The Colorado Division of Wildlife knowingly used a herd of captive elk exposed to chronic wasting disease in a grazing study on the Western Slope in January 1990, possibly introducing the disease to the elk-rich area.

“It was a bad call,” said Jeff Ver Steeg, the division’s top game manager. “I can’t deny it.”

About 150 wild elk were allowed to graze in the same pens near Maybell after the research herd was removed and may have picked up the abnormal protein that causes the disease from the feces and urine left by the captive elk.

While the Division of Wildlife has expressed concern before that its animals might have helped spread CWD, this is the first time the agency has acknowledged it knowingly moved elk exposed to CWD deep into an area where the disease was not known to already exist.

Studies that could help determine the source of CWD on the Western Slope are incomplete, and officials say what data that do exist are so new and so spotty they may not provide all the answers. So far, it appears that less than 1 percent of deer and elk in the area are infected, compared with as much as 15 to 20 percent in hotspots in northeastern Colorado.

But as wildlife officials grapple with CWD’s appearance in northwestern Colorado, officials now admit the decision to continue the grazing study over the objections of some biologists was an error.

At the time, biologists wanted to see whether elk grazing on winter range depleted forage that ranchers wanted for fattening cattle in spring.

“I think in hindsight a lot of good people probably did some dumb things, myself included,” said Bruce Gill, a retired wildlife manager who oversaw research efforts and remembers the debate over the project. “Had we known CWD would explode into such a potentially volatile ecologic and economic issue, we wouldn’t have done it.”

Elk ranchers, who have been blamed for exporting the disease from its stronghold on the Colorado and Wyoming plains to seven states and two Canadian provinces, say the agency’s belated disclosure smacks of a coverup.

“It’s pure negligence,” said Jerry Perkins, a Delta banker and rancher who is now demanding a legislative inquiry. “If I’d have moved animals I knew to be infected around like that, I’d be in jail.”

Grand Junction veterinarian and sportsman Dick Steele said he faults the agency for not disclosing information about CWD-exposed research animals before October, when information was posted on the Division of Wildlife website.

“This went way beyond poor judgment,” he said. “My main concern is that this has been hidden for the last 12 years. It would have been real important to our decision-making process on how to deal with CWD.”

While the Maybell information is new, Perkins and other ranchers have long suspected Division of Wildlife research facilities near Meeker and Kremmling, which temporarily housed mule deer kept in heavily infected pens at the Fort Collins facility, have leaked CWD to the wild.

Fear of an outbreak led the agency to sample 450 deer around the Meeker and Kremmling facilities. None tested positive, but the sample size was only large enough to detect cases if the infection rate was greater than 1 percent.

This fall, tests on 23,000 deer and elk submitted by hunters statewide have revealed 48 CWD cases north of Interstate 70 and west of the Continental Divide.

Biologists believe the infection rate in that area, which includes the Maybell, Meeker and Kremmling sites, is still well below 1 percent. But CWD has never been contained in a wild population, so experts fear the problem will grow worse.

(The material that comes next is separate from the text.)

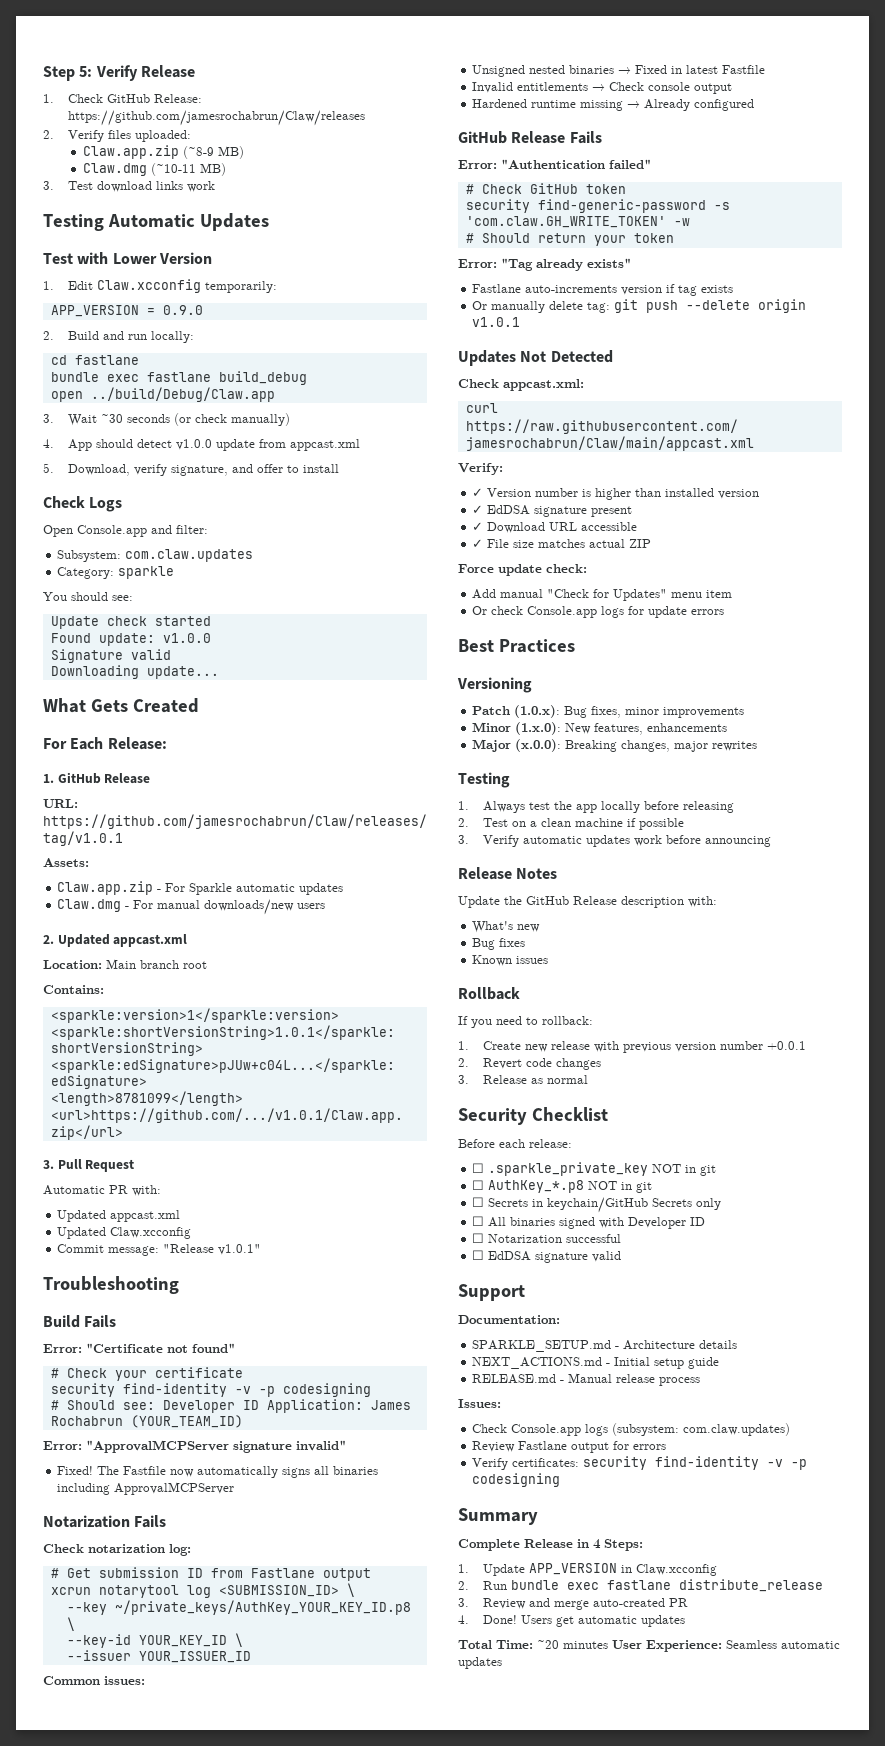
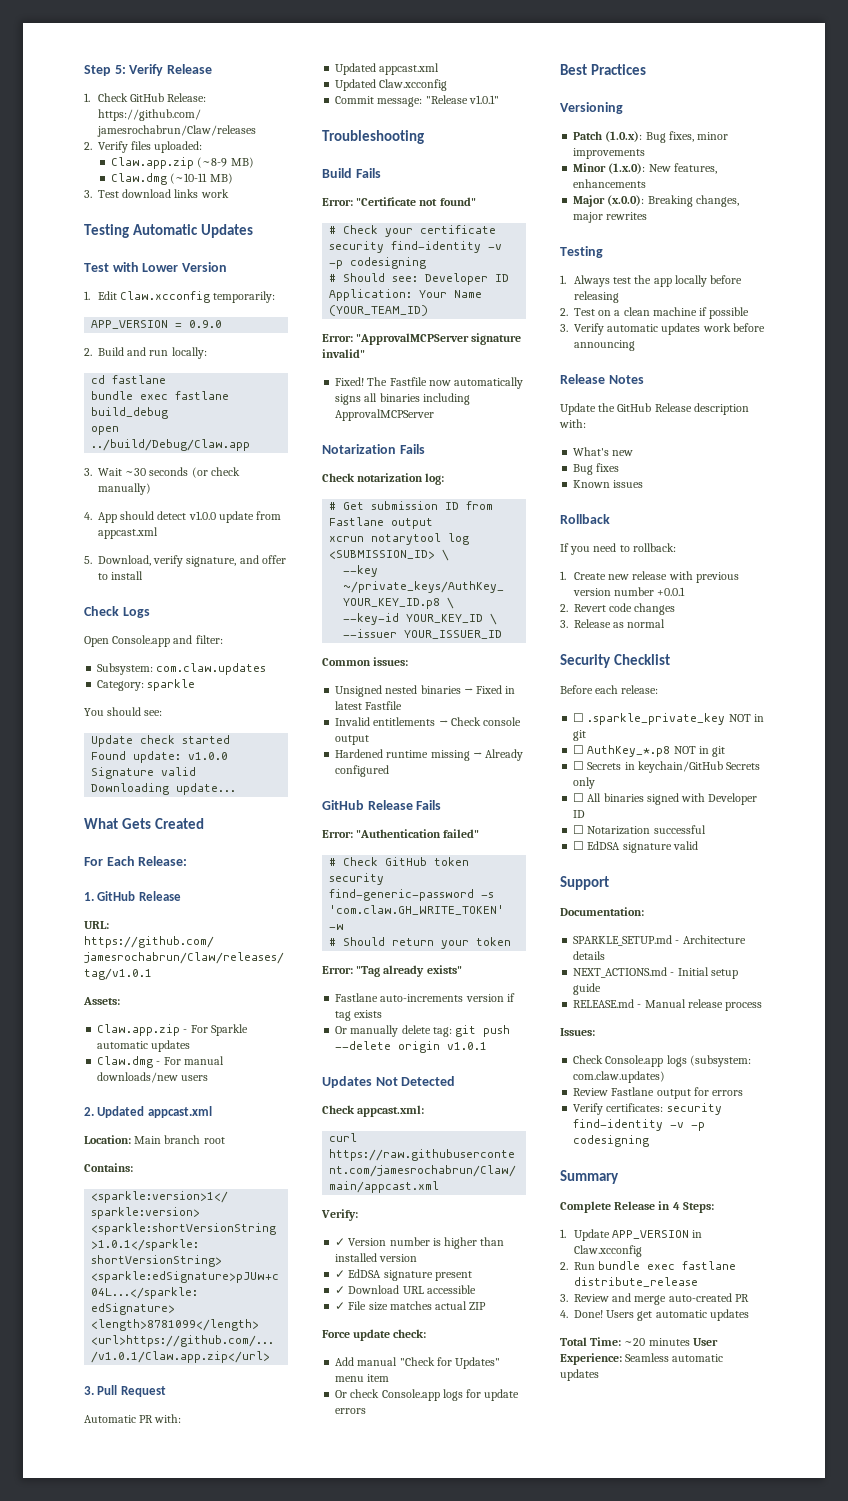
- # Should see: Developer ID Application: James Rochabrun (YOUR_TEAM_ID)
+ # Should see: Developer ID Application: Your Name (YOUR_TEAM_ID)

The Division of Wildlife says it will be months before a statistical analysis of the fall’s sampling results can be completed, an exercise that may shed light on the disease’s origin on the Western Slope.

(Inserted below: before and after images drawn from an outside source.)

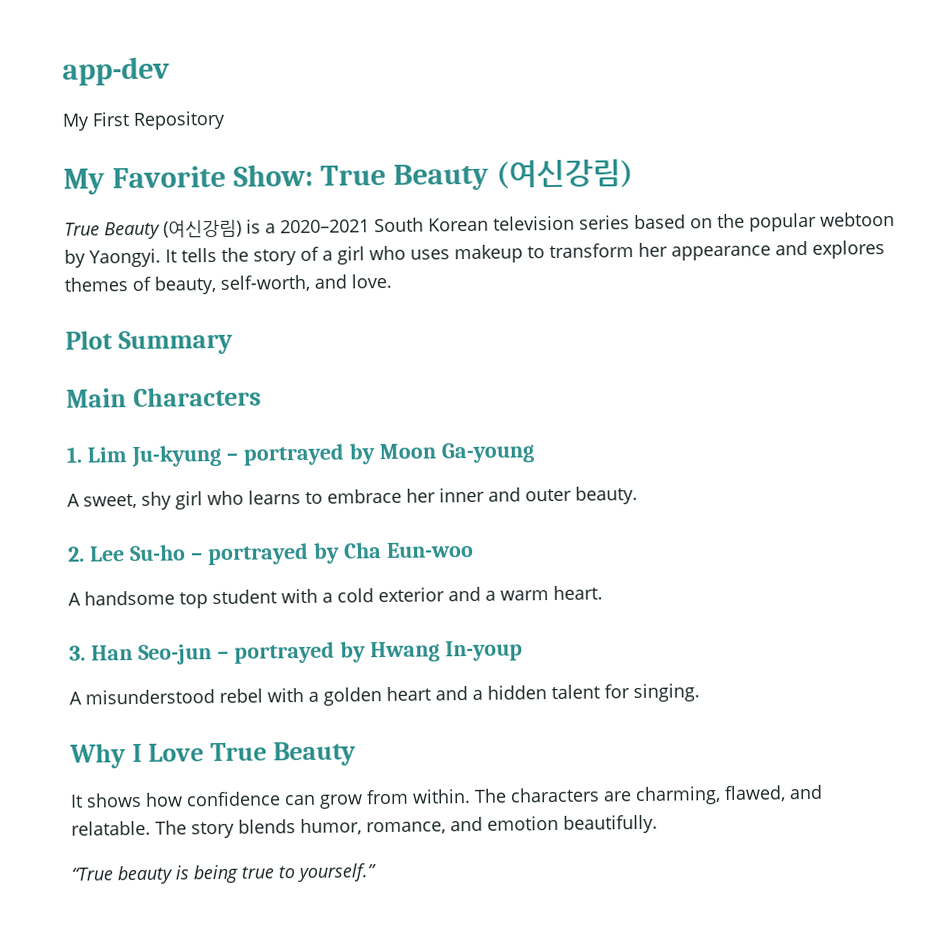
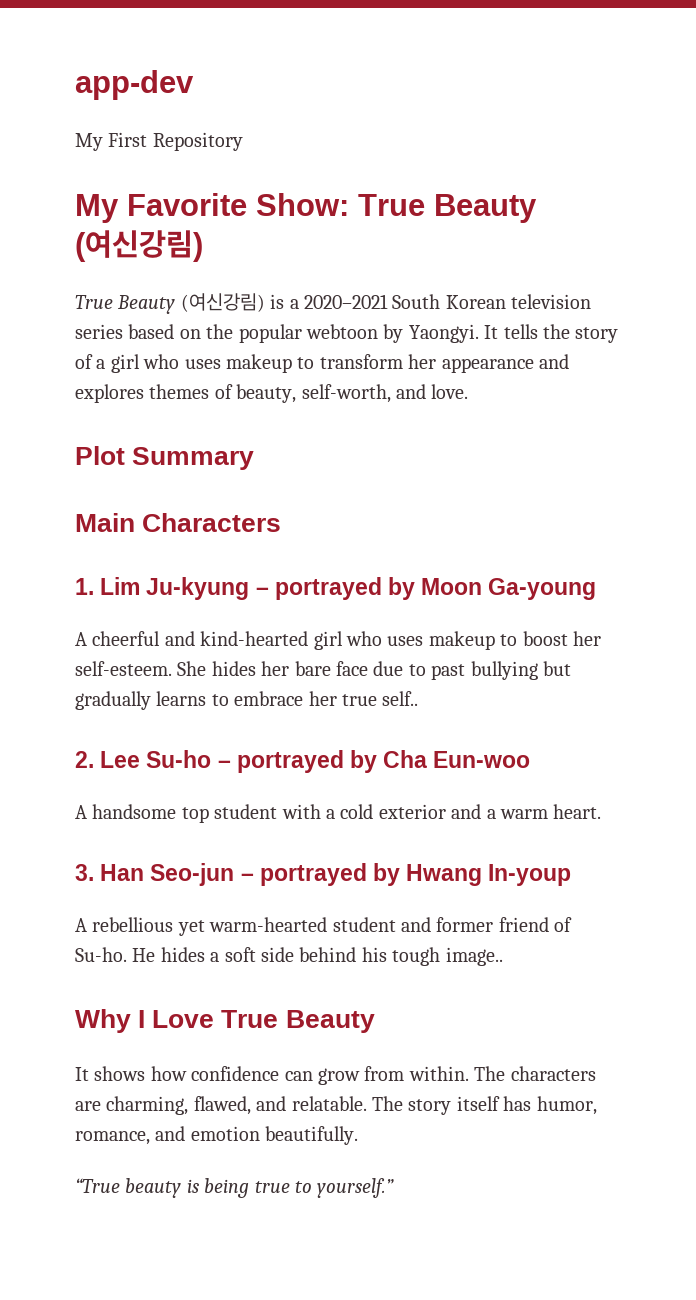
- A sweet, shy girl who learns to embrace her inner and outer beauty.
+ A cheerful and kind-hearted girl who uses makeup to boost her self-esteem. She hides her bare face due to past bullying but gradually learns to embrace her true self..
- A misunderstood rebel with a golden heart and a hidden talent for singing.
+ A rebellious yet warm-hearted student and former friend of Su-ho. He hides a soft side behind his tough image..
- The story blends humor, romance, and emotion beautifully.
+ The story itself has humor, romance, and emotion beautifully.

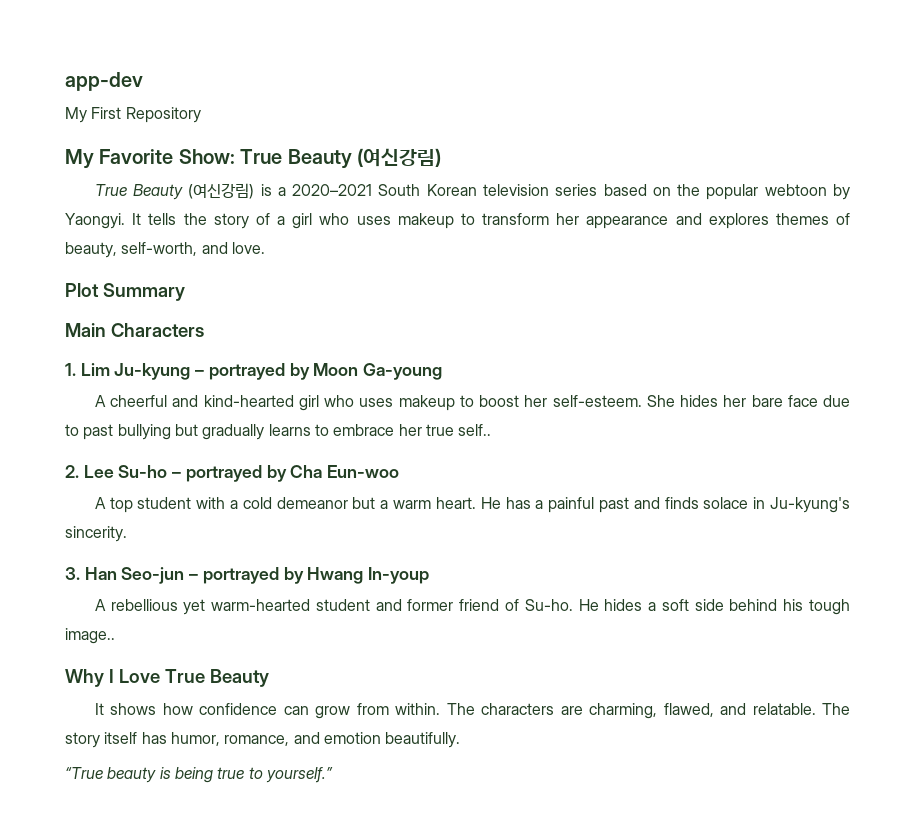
- A handsome top student with a cold exterior and a warm heart.
+ A top student with a cold demeanor but a warm heart. He has a painful past and finds solace in Ju-kyung's sincerity.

“We’re just not going to speculate at this point,” said Ver Steeg of the possible Maybell connection. “This is one possibility, but certainly not the only possibility.”

Some biologists think a defunct elk ranch near Pagoda, which had dozens of unexplained deaths in the mid-’90s, is another, a suggestion Perkins rejects.

“It may be inconclusive to them,” said Perkins. “It isn’t inconclusive to us.”